## Work order
Report each line of the records where "deployed" occurs.

## Extracted information
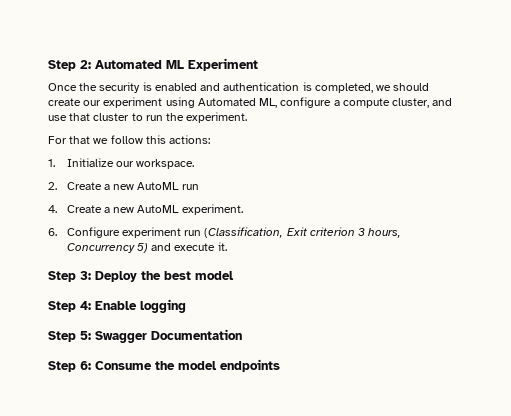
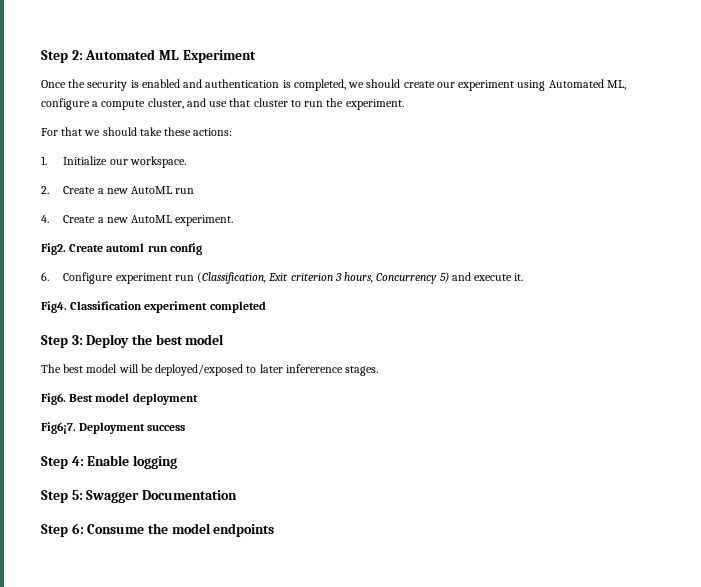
[110,135,166,144] follow this -> [102,127,192,136] should take these
(243, 209) none -> [41,243,202,255] // Fig2. Create automl run config
(227, 246) none -> [41,301,266,313] // Fig4. Classification experiment completed
(234, 275) none -> [41,364,379,376] [41,393,198,405] [41,422,186,434] // The best model will be deployed/exposed to later infererence stages. // Fig6. Best model deployment // Fig6¡7. Deployment success

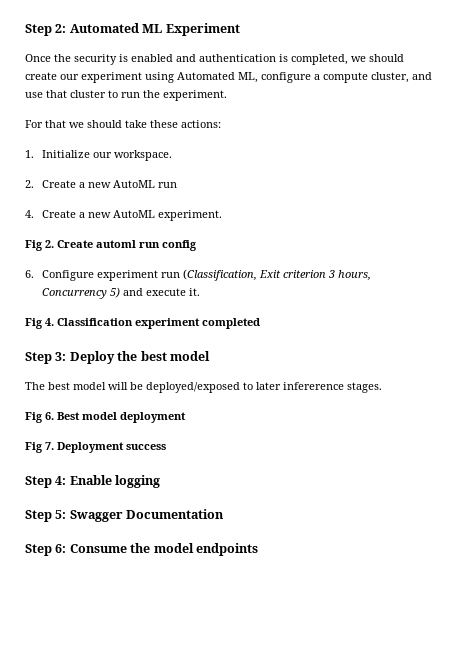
[41,243,66,255] Fig2. -> [25,240,54,251] Fig 2.
[41,301,67,313] Fig4. -> [25,318,54,329] Fig 4.
[41,393,66,405] Fig6. -> [25,412,54,423] Fig 6.
[41,422,76,434] Fig6¡7. -> [25,442,54,453] Fig 7.

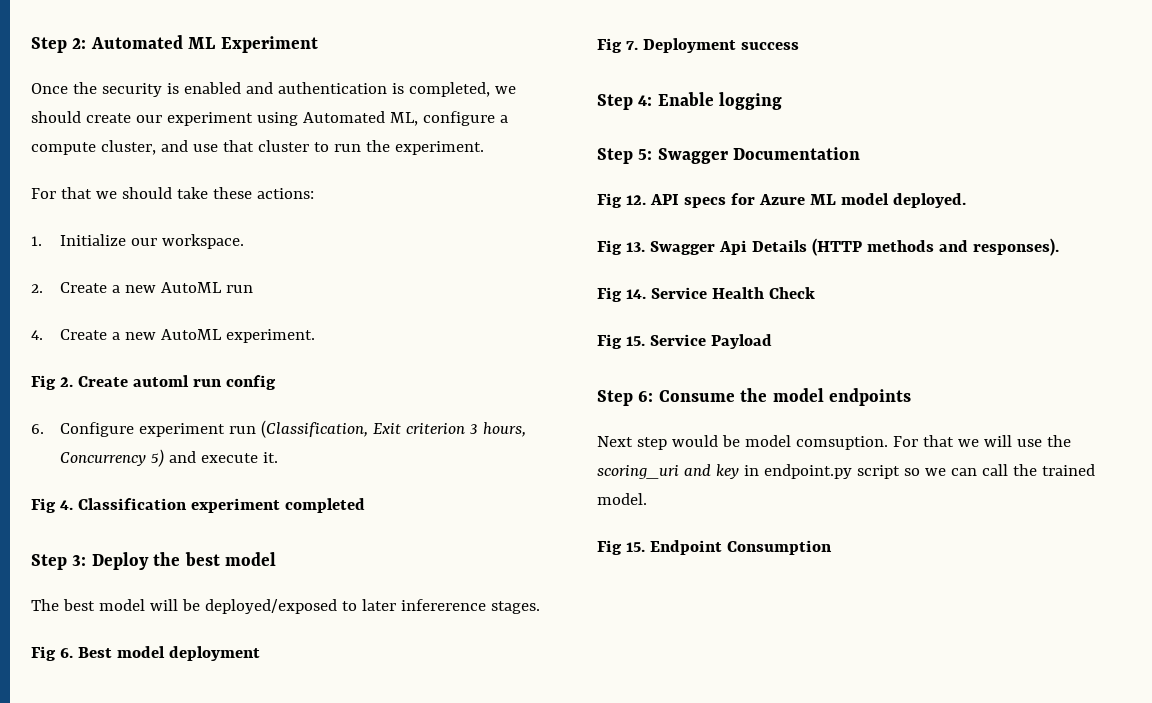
(225, 514) none -> [597,193,966,208] [597,238,1059,256] [597,287,815,302] [597,334,772,349] // Fig 12. API specs for Azure ML model deployed. // Fig 13. Swagger Api Details (HTTP methods and responses). // Fig 14. Service Health Check // Fig 15. Service Payload
(258, 549) none -> [597,435,1071,450] [597,464,1095,479] [597,493,647,505] [597,540,832,555] // Next step would be model comsuption. For that we will use the scoring_uri and key in endpoint.py script so we can call the trained model. // Fig 15. Endpoint Consumption

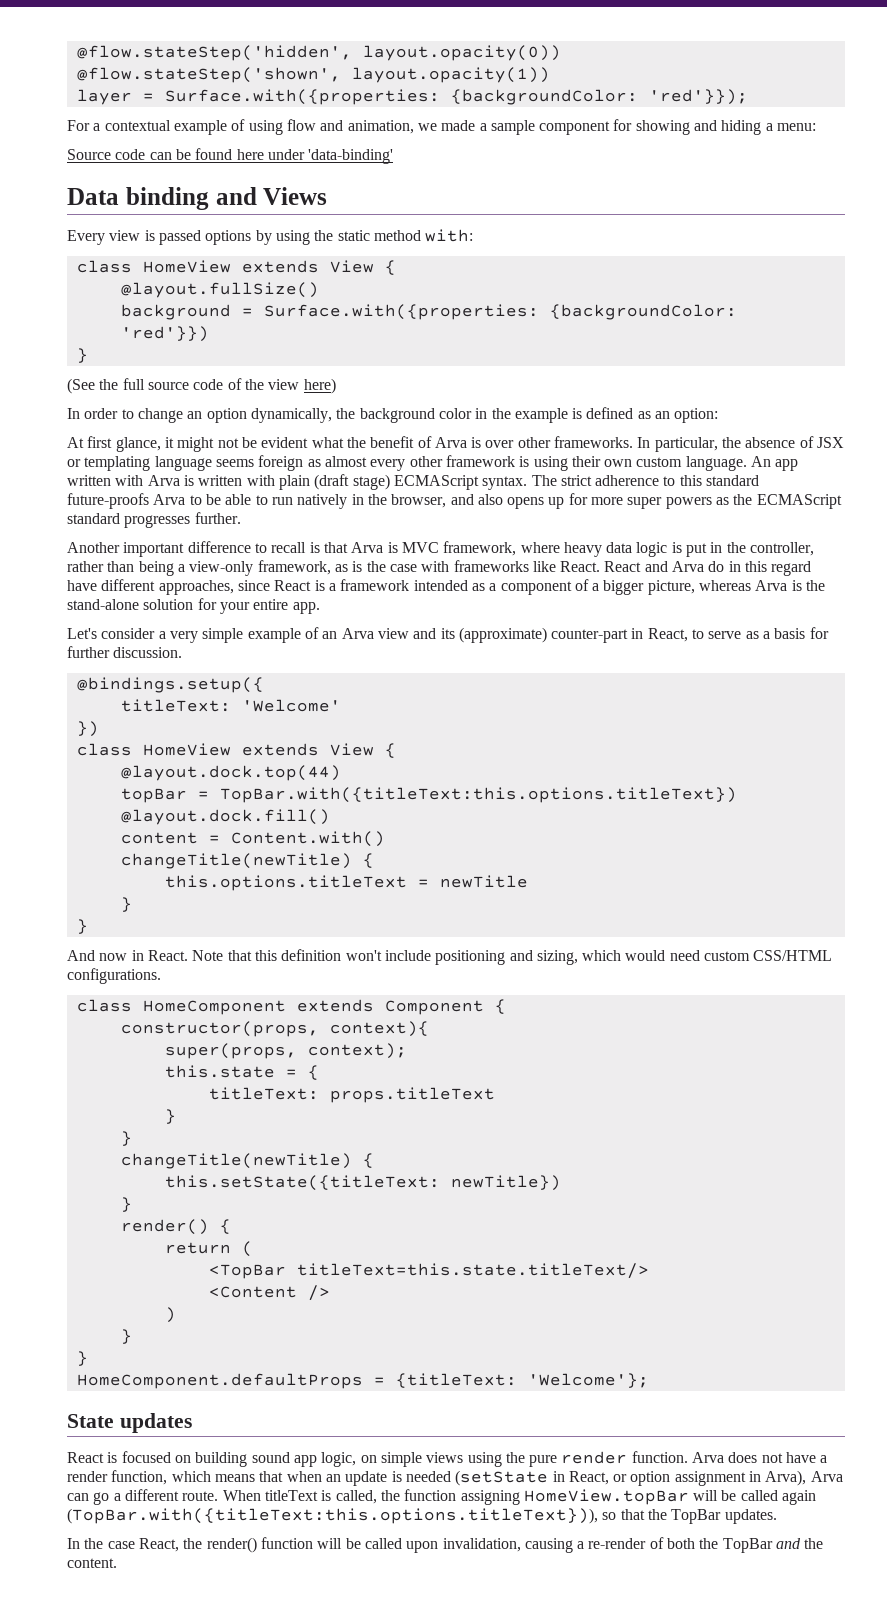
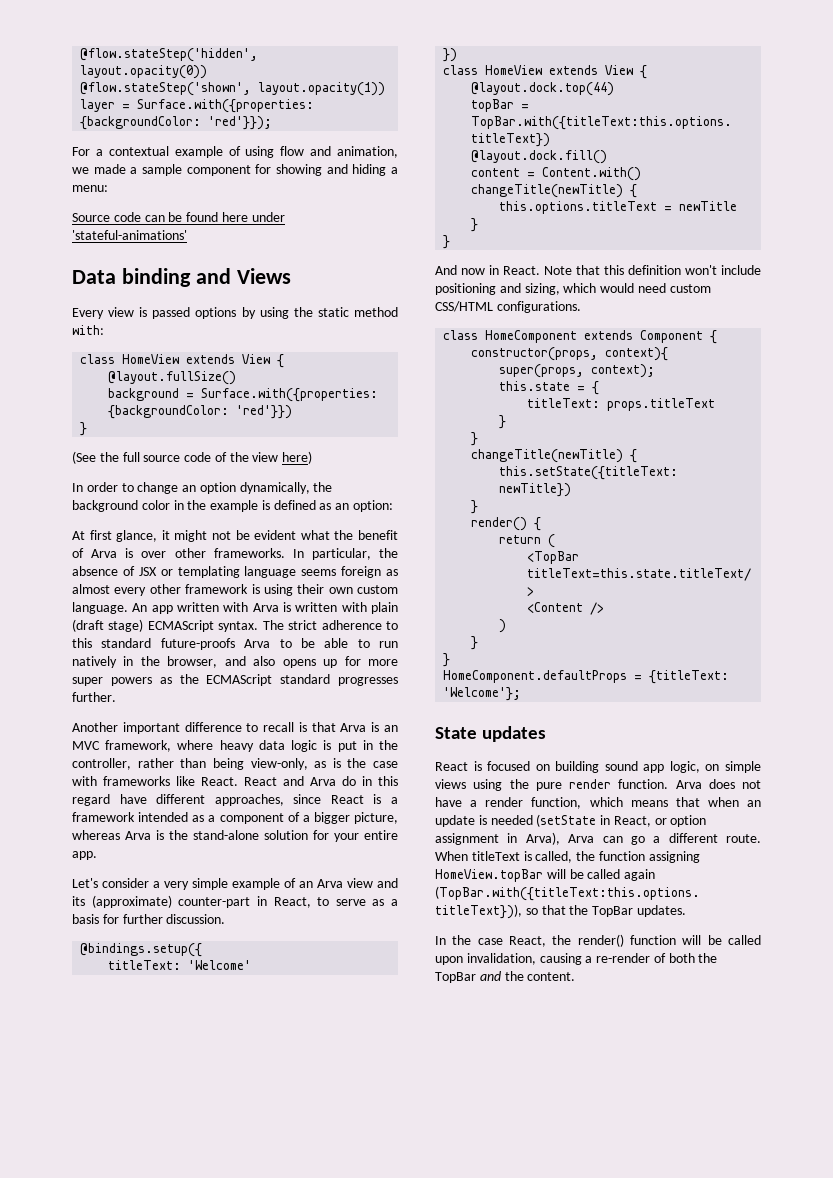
[308,149,394,164] 'data-binding' -> [72,230,187,240] 'stateful-animations'
(398, 547) none -> [383,725,398,732] an
[177,560,331,576] a view-only framework, -> [250,758,308,770] view-only,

## Task result
(234, 275) none -> [41,364,379,376] [41,393,198,405] [41,422,186,434] // The best model will be deployed/exposed to later infererence stages. // Fig6. Best model deployment // Fig6¡7. Deployment success
(225, 514) none -> [597,193,966,208] [597,238,1059,256] [597,287,815,302] [597,334,772,349] // Fig 12. API specs for Azure ML model deployed. // Fig 13. Swagger Api Details (HTTP methods and responses). // Fig 14. Service Health Check // Fig 15. Service Payload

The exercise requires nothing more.